Thursday, August 24th 2000, 12:00 am
By: News On 6

Congratulations! You may already be a Dummy. Or an Idiot. More likely - if you're anything like millions of American readers - you're already both. If your bookshelves sport anything glaringly orange and blue (Idiot!) or yellow and black (Dummy!), consider yourself one of the fashionably clueless.

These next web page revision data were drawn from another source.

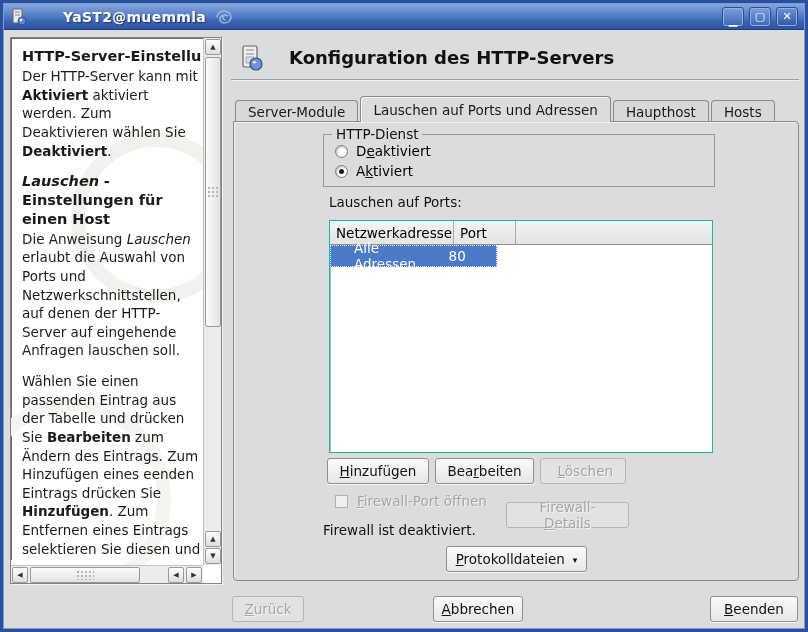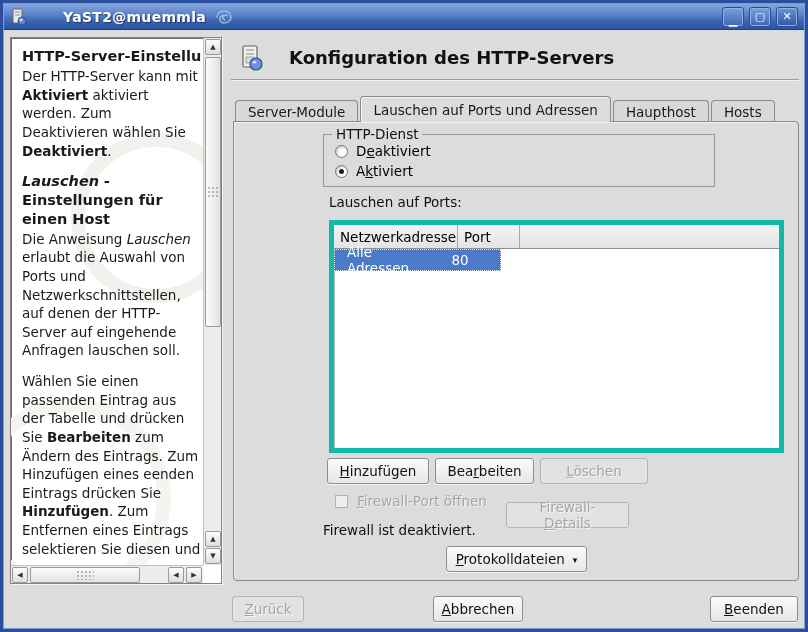"Netzwerkadresse" .table { border: 5px solid #14b8a6 -> 1px solid #14b8a6; width: 455px -> 384px }
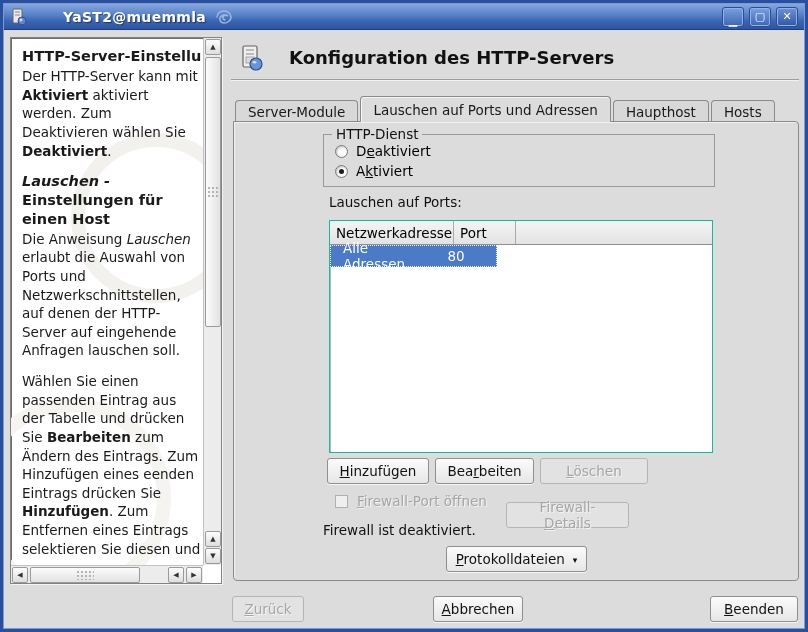"Alle Adressen" .td.c1 { padding: 0 13px -> 0 24px }
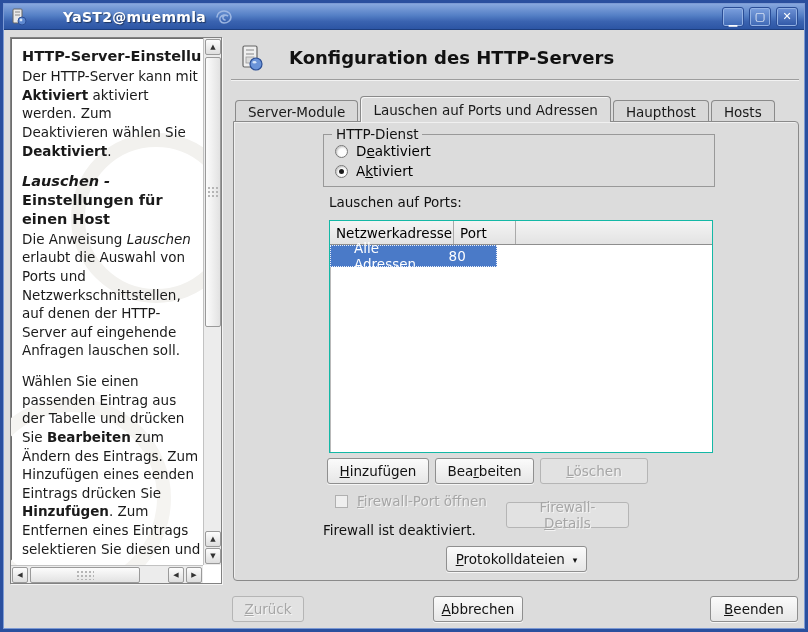"Löschen" .btn-del { justify-content: none -> flex-end; width: 108px -> 86px }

The Complete Idiot's Guide

Number of titles: Approximately 300, about 50 computer-related

Number sold: About 3 million annually

Signature colors: Orange and blue

Recent titles: The Complete Idiot's Guide to Sunken Ships and Treasures, The Complete Idiot's Guide to Teen Spirituality, The Compete Idiot's Guide to American History, Second Edition, The Complete Idiot's Guide to Biblical Mysteries

Publisher: Macmillan Lifestyles (Alpha Books)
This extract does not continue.